Several of Hugo Hamilton’s novels are Berlin-set.

crackofdoom · 25/05/2026 23:46

9021Pho · 25/05/2026 22:27

I used to live in Berlin and completely get your fascination. Its a very enigmatic city. I had a beautiful flat on Linienstraße in Mitte and I think about that place all the time.

Anyway, I know its not a book but I really think you should watch the Wim Wenders film, der himmel über berlin (the wings of desire). It came out in 1987 and it's a fascinating historical record of the city just before the wall was about to fall. It's a very special film. Nick Cave has a cameo, he plays himself.

In terms of books, these were written ahead of the Wall going up so have nothing to do with cold war politics and preserving the Soviet backed Eastern Bloc but:

Gone to Ground - Marie Jalowicz Simon.
Memoir set in Berlin during World War II. The book tells the true story of a young Jewish woman who survives Nazi Germany by disappearing into the city and living under false identities in a series of hiding places.

Alexanderplatz, a novel by Alfred Döblin which follows an ex-convict trying to rebuild his life in working-class Berlin during the Weimar Republic.

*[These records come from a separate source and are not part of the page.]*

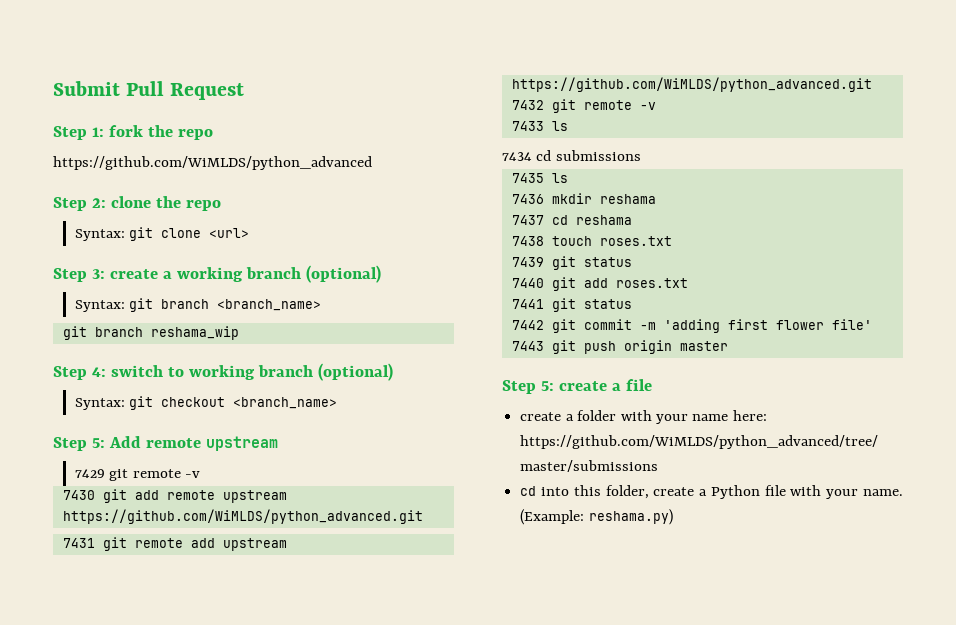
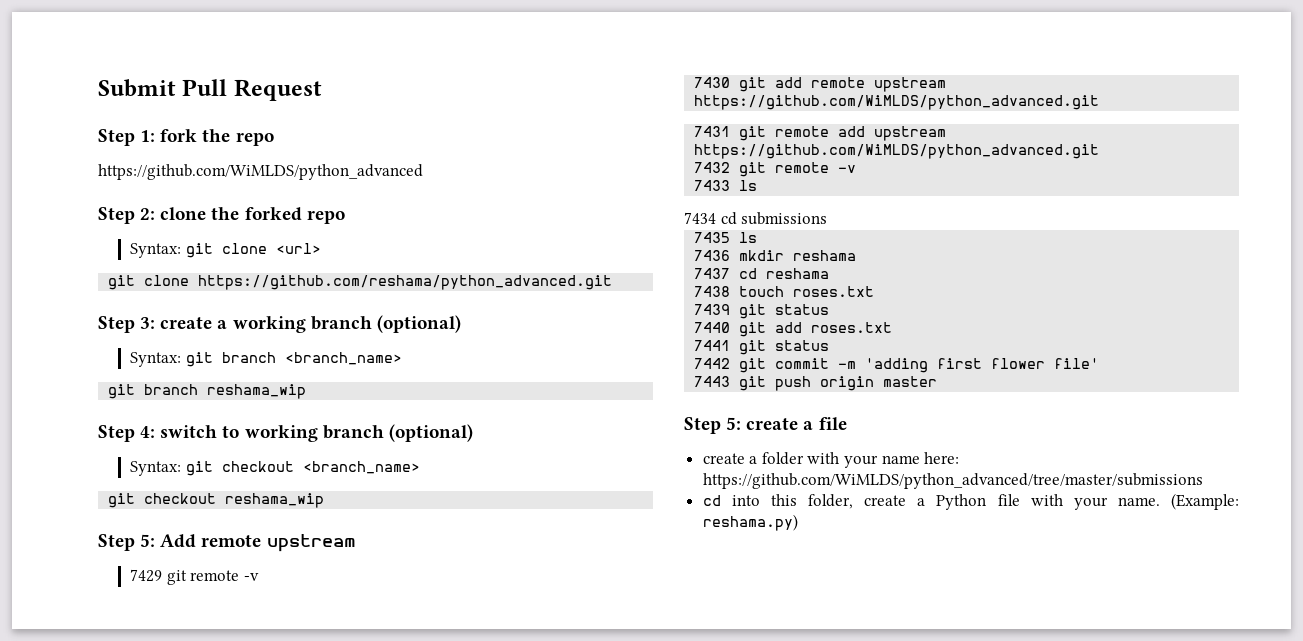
(181, 202) none -> [244,207,302,221] forked
(250, 233) none -> [108,275,613,290] // git clone https://github.com/reshama/python_advanced.git
(338, 403) none -> [108,493,325,508] // git checkout reshama_wip

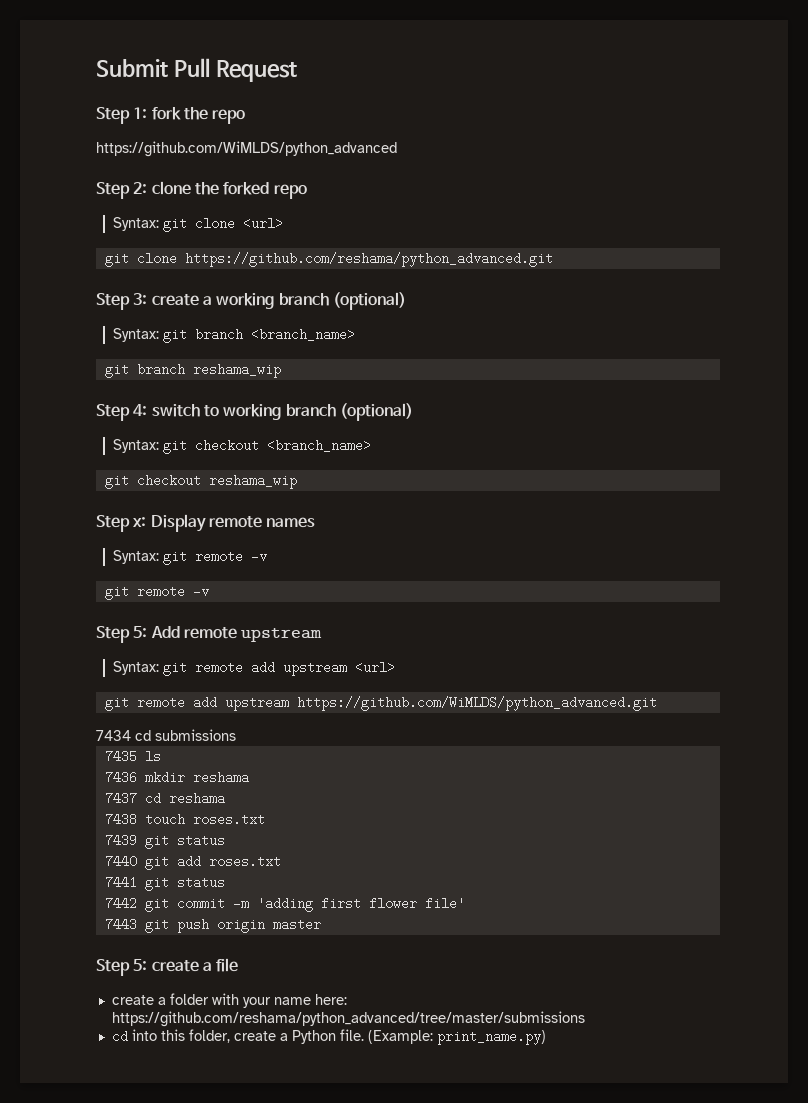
(325, 500) none -> [96,514,316,532] [112,550,267,565] [104,585,209,600] // Step x: Display remote names // Syntax: git remote -v // git remote -v
[129,569,259,585] [694,77,947,92] [694,95,1100,110] [694,126,731,137] 7429 git remote -v // 7430 git add remote upstream https://github.com/WiMLDS/python_advanced.git // 7431 -> [112,661,395,676] Syntax: git remote add upstream <url> //
[694,162,857,177] [694,180,758,191] // 7432 git remote -v // 7433 ls -> (657, 703) none
[702,473,1203,489] https://github.com/WiMLDS/python_advanced/tree/master/submissions -> [111,1011,585,1027] https://github.com/reshama/python_advanced/tree/master/submissions
[997,493,1239,510] [702,514,798,531] file with your name. (Example: reshama.py) -> [339,1029,546,1045] file. (Example: print_name.py)

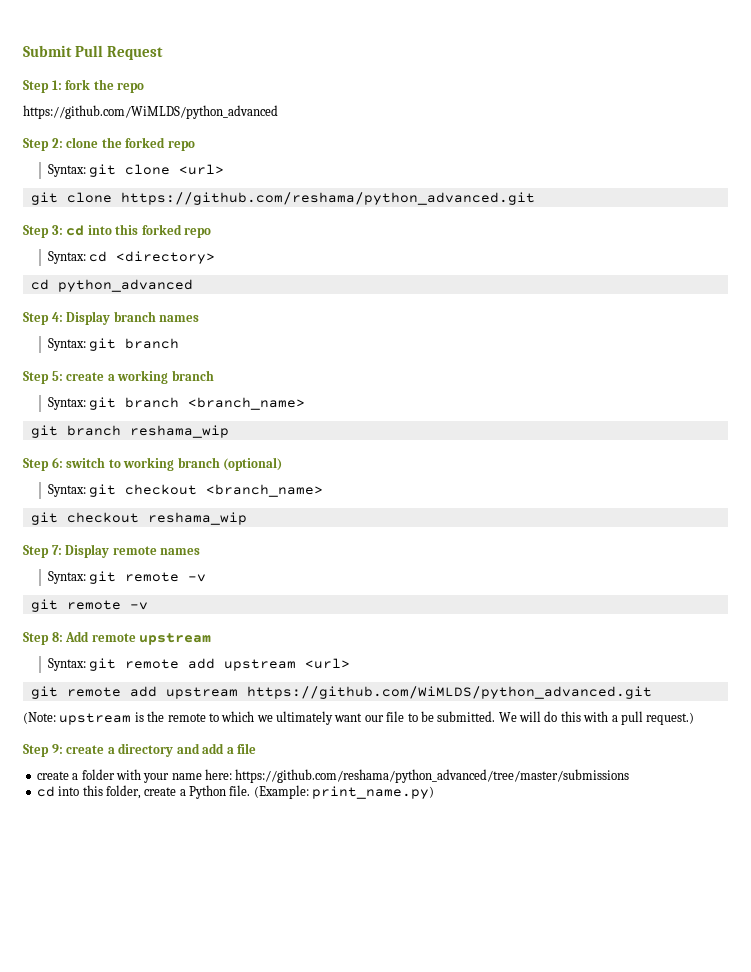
(148, 299) none -> [66,224,212,238] [47,251,215,264] [30,279,193,292] [23,311,200,325] [47,338,179,351] [23,371,63,384] cd into this forked repo // Syntax: cd <directory> // cd python_advanced // Step 4: Display branch names // Syntax: git branch // Step 5:
[332,292,406,310] (optional) -> (214, 375) none
[133,404,148,416] 4: -> [51,457,63,468] 6:
[133,517,147,527] x: -> [51,545,62,555] 7:
[133,626,148,638] 5: -> [51,632,63,642] 8:
[96,729,236,741] [104,750,161,763] [104,771,249,784] [104,792,225,805] [104,813,265,826] [104,834,225,849] [104,855,281,870] [104,876,225,891] [104,897,465,912] [104,918,321,933] [96,959,212,976] 7434 cd submissions // 7435 ls // 7436 mkdir reshama // 7437 cd reshama // 7438 touch roses.txt // 7439 git status // 7440 git add roses.txt // 7441 git status // 7442 git commit -m 'adding first flower file' // 7443 git push origin master // Step 5: create a -> [23,711,695,725] [23,743,234,757] (Note: upstream is the remote to which we ultimately want our file to be submitted. We will do this with a pull request.) // Step 9: create a directory and add a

Both are outstanding. Both quite heavy though so not for the faint hearted.

Edited

I love Wings of Desire. The bit where the old man is sitting on the sofa in the middle of the grassy, abandoned Potsdamer Platz, and in his imagination there's old film of how it was before the war- full of people, shops and trams. When I first knew it it was immediately after the Wall had come down- still grassy, but full of anarchists living in trucks and bauwagens. And now it's full of shiny new buildings.

I haven't got a book recommendation, but I can recommend a TV series- Deutschland 83.

Sinkingfeeling952 · 25/05/2026 23:58

For mild thriller / romance, Mandy Robotham does a few different ones.

For crime thriller, the various Stasi books by David Young are excellent

1dayatatime · 26/05/2026 00:03

For a TV series I would really recommend Deutschland 83 and 86.

User478 · 26/05/2026 00:06

Not a book, but Good Bye, Lenin! Is a great film set in 1989/1990s Berlin.

crackofdoom · 26/05/2026 00:14

User478 · 26/05/2026 00:06

Not a book, but Good Bye, Lenin! Is a great film set in 1989/1990s Berlin.

I looked for it last year and couldn't find it on a single streaming service:(

SnowFrogJelly · 26/05/2026 01:07

Christopher Isherwood

SnowFrogJelly · 26/05/2026 01:07

Going a bit further back…

Melbournegal · 26/05/2026 01:26

Stasiland by Anna Funder is a beautifully written book though non fiction not a novel.
Not sure how easy it would be to find now as it came out in 2006 but there was also a brilliant German film “The Lives of Others “ about the cult of the Stasi and how it was normalised to spy on one another.